Liz Kendall is expected to say there is a "risk" the welfare state would collapse without the proposed changes, which include tightening the eligibility criteria for the main disability benefit in England, the personal independence payment, Pip.
Restricting Pip would slash benefits for about 800,000 people, while the sickness-related element of universal credit is also set to be cut.
The package of measures is aimed at reducing the number of working-age people on sickness benefits, which grew during the pandemic and has remained high since.
The government hopes the proposals can save GBP5 billion a year by the end of the decade.
"Unless we ensure public money is focused on those with the greatest need and is spent in ways that have the best chance of improving people's lives, the risk is the welfare state won't be there for people who really need it in the future," she is expected to say in a speech to the Institute for Public Policy Research think tank.
She will say the government is "grasping the nettle of welfare reform.
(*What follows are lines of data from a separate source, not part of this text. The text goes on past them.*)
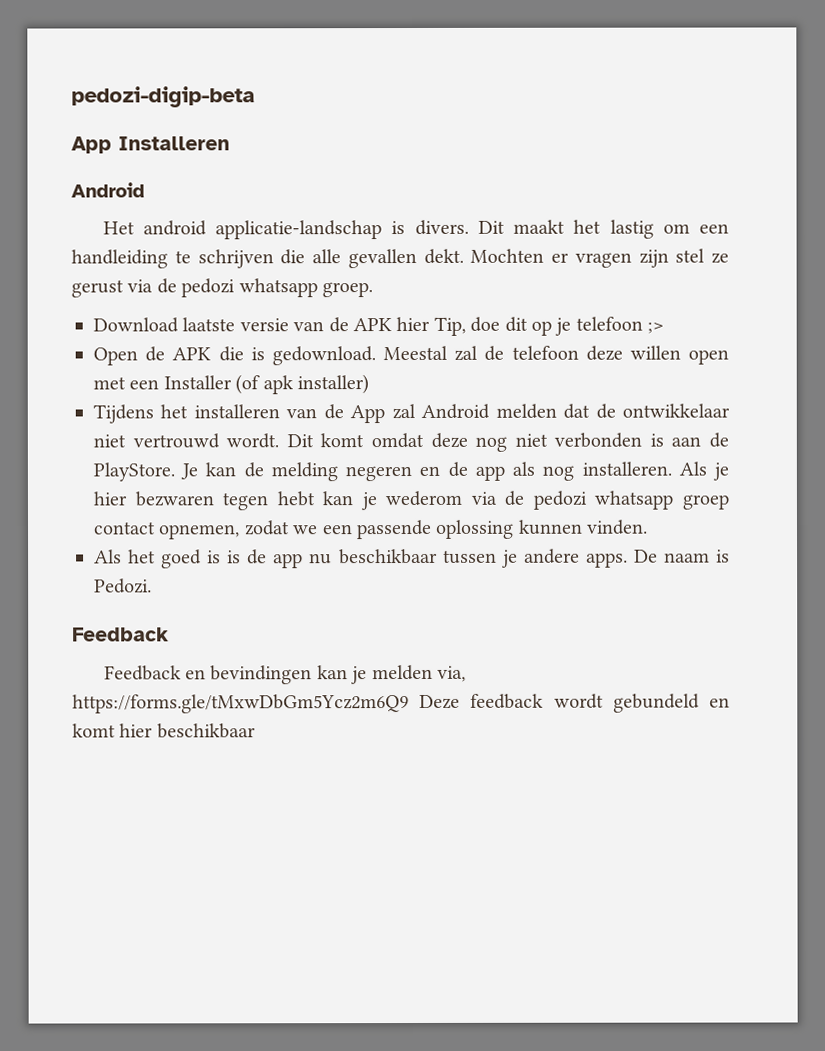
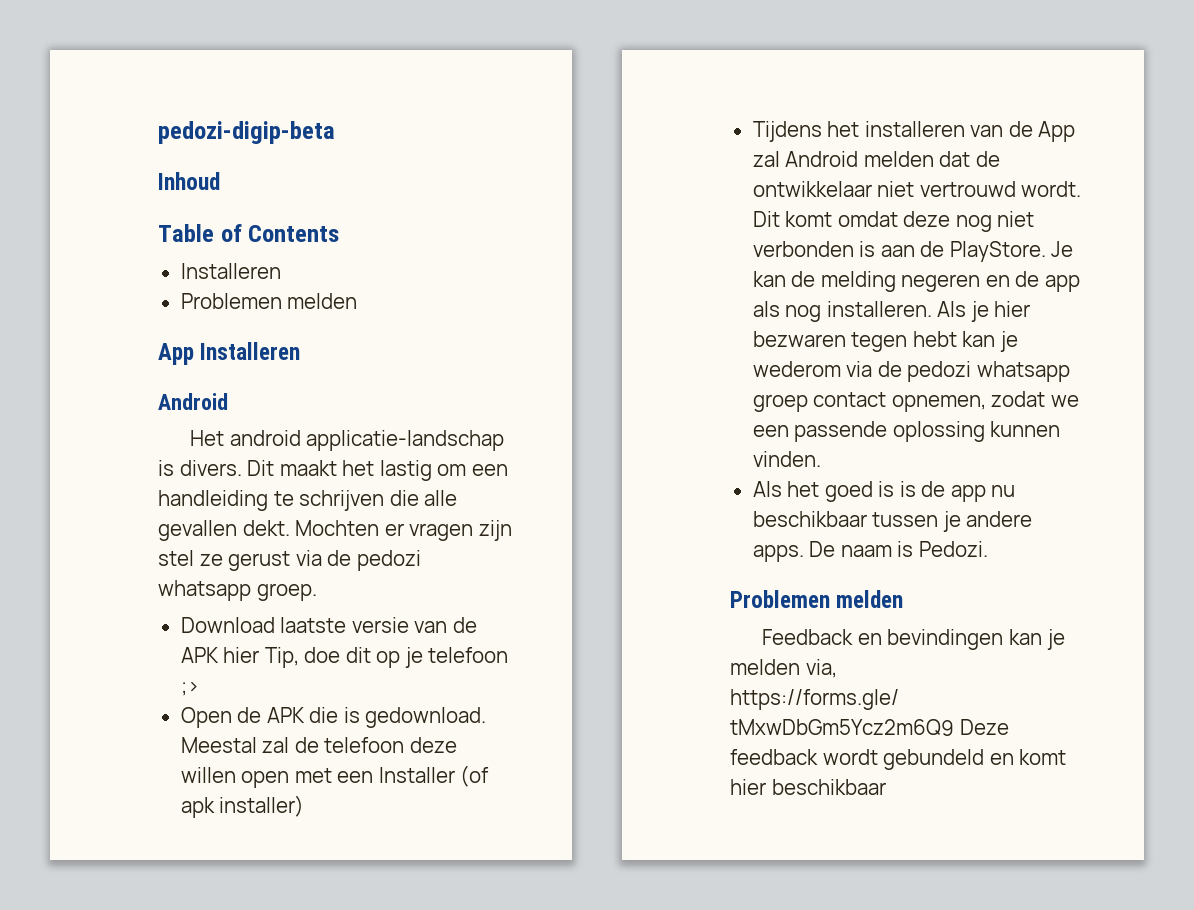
(255, 97) none -> [158,172,220,190] [158,224,340,242] [180,263,281,279] [180,293,358,309] // Inhoud // Table of Contents // Installeren // Problemen melden
[72,627,169,642] Feedback -> [730,590,904,608] Problemen melden

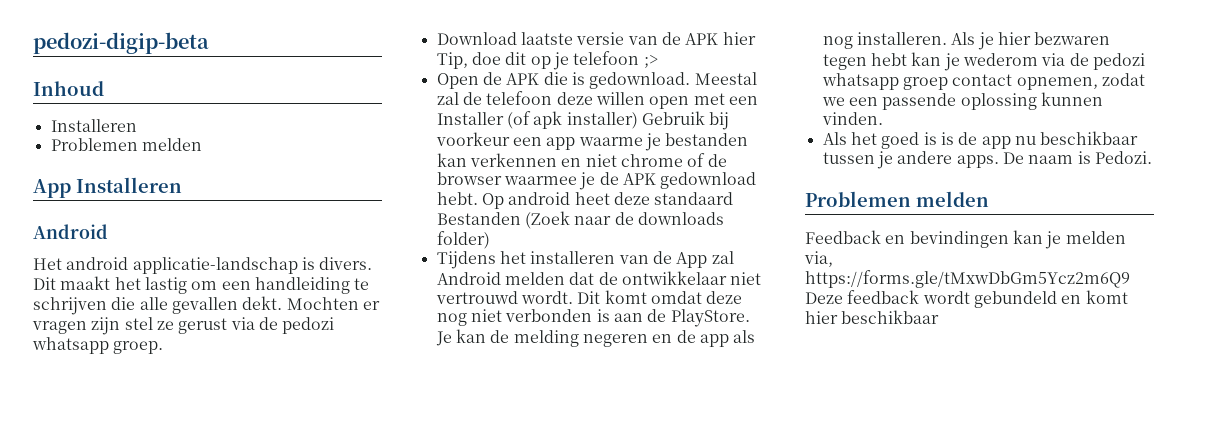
[158,224,340,242] // Table of Contents -> (104, 88) none
(305, 806) none -> [641,111,730,130] [435,132,749,151] [436,153,727,167] [436,172,757,190] [436,192,734,209] [436,211,724,229] [436,231,490,249] Gebruik bij voorkeur een app waarme je bestanden kan verkennen en niet chrome of de browser waarmee je de APK gedownload hebt. Op android heet deze standaard Bestanden (Zoek naar de downloads folder)

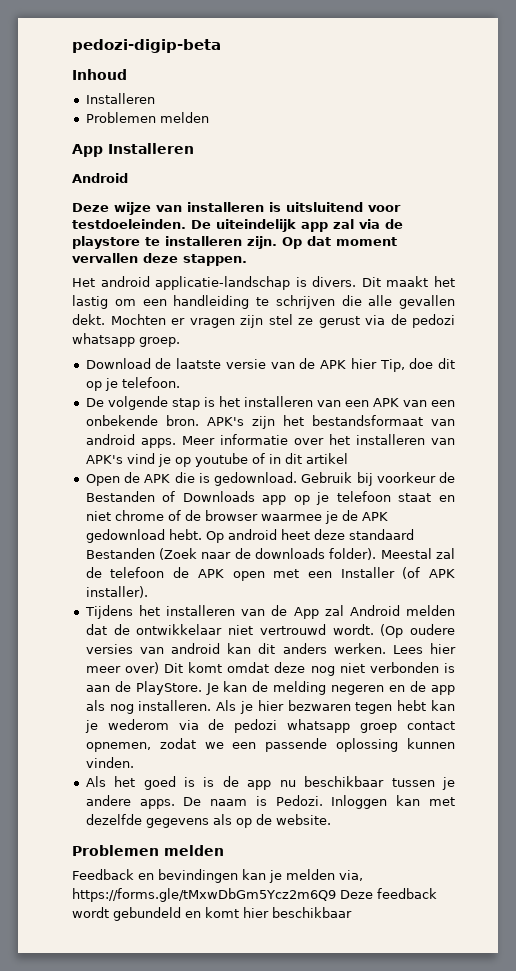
(108, 231) none -> [72,202,401,215] [72,219,403,232] [72,236,397,249] [72,253,247,266] // Deze wijze van installeren is uitsluitend voor testdoeleinden. De uiteindelijk app zal via de playstore te installeren zijn. Op dat moment vervallen deze stappen.
(517, 38) none -> [155,358,172,369] de
[573,51,658,68] telefoon ;> -> [121,377,180,388] [85,396,455,410] [85,415,455,429] [85,434,455,448] [85,453,348,467] telefoon. // De volgende stap is het installeren van een APK van een onbekende bron. APK's zijn het bestandsformaat van android apps. Meer informatie over het installeren van APK's vind je op youtube of in dit artikel
[694,72,757,85] [436,91,758,109] [436,111,730,130] [435,132,749,151] [436,153,557,167] Meestal zal de telefoon deze willen open met een Installer (of apk installer) Gebruik bij voorkeur een app waarme je bestanden kan verkennen -> [301,472,455,486] [85,491,432,505] Gebruik bij voorkeur de Bestanden of Downloads app op je telefoon staat
[436,231,490,249] folder) -> [329,548,455,560] [85,567,456,581] [85,586,148,598] folder). Meestal zal de telefoon de APK open met een Installer (of APK installer).
(573, 297) none -> [380,624,455,638] [85,643,456,654] [85,662,159,674] (Op oudere versies van android kan dit anders werken. Lees hier meer over)
(1152, 157) none -> [331,795,455,809] [85,814,331,828] Inloggen kan met dezelfde gegevens als op de website.

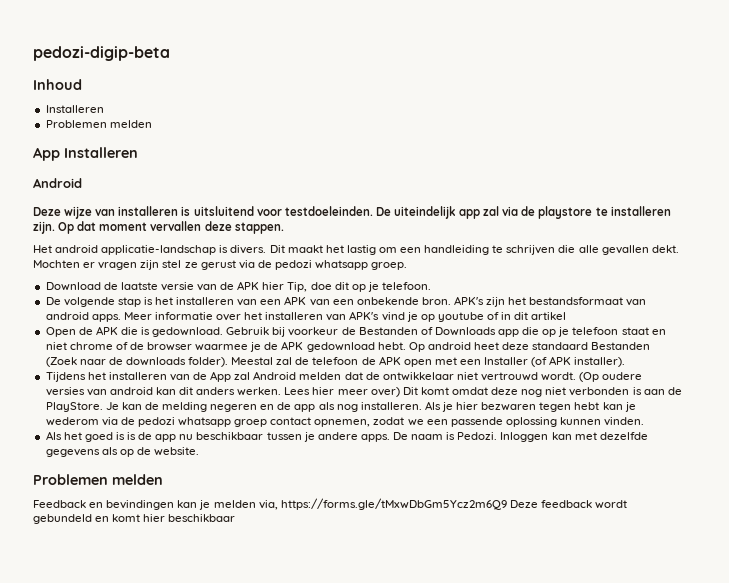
(287, 500) none -> [522,327,540,335] die

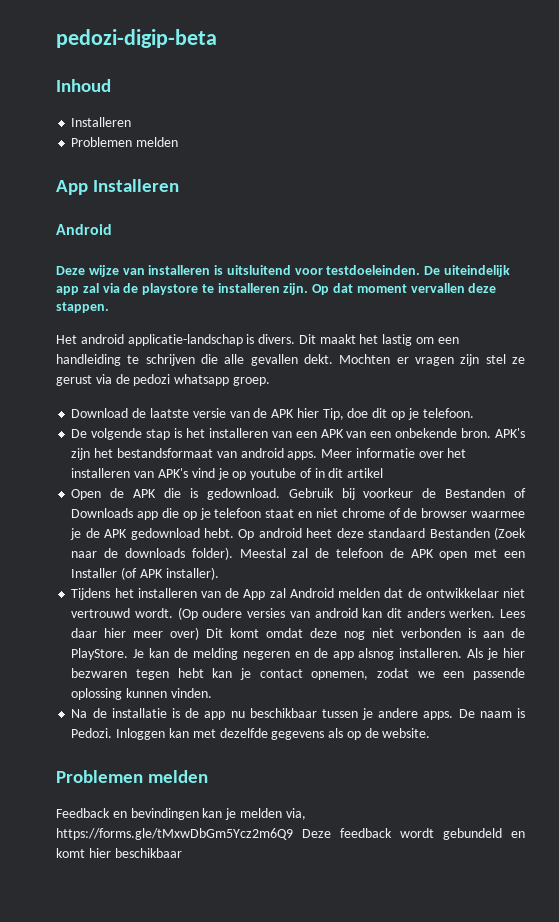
(311, 391) none -> [71,628,98,638] daar
[318,402,358,412] als nog -> [358,648,395,660] alsnog
[45,417,268,427] wederom via de pedozi whatsapp groep -> (252, 674) none
[45,431,125,442] Als het goed is -> [71,708,167,718] Na de installatie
Not for the sake of it, but to save it".
The aim is to give people "opportunities" so they can "build a better life", she will say.
The government appears intent to press ahead with the plans amid mounting opposition.
Some 100 Labour MPs – more than a quarter of the party's parliamentary numbers – are reported to have signed a letter urging ministers to scale back welfare cuts under consideration.
In a separate, earlier letter, 42 MPs said the cuts were "impossible to support".
Rachel Reeves's local Labour party, Leeds West & Pudsey Constituency Labour Party, CLP, has, meanwhile, agreed to write to the chancellor voicing its opposition to the cuts.
In a motion seen by the PA news agency, the CLP said disabled people "are not responsible for the state of the national finances and should not be made to pay the price for Tory economic mismanagement".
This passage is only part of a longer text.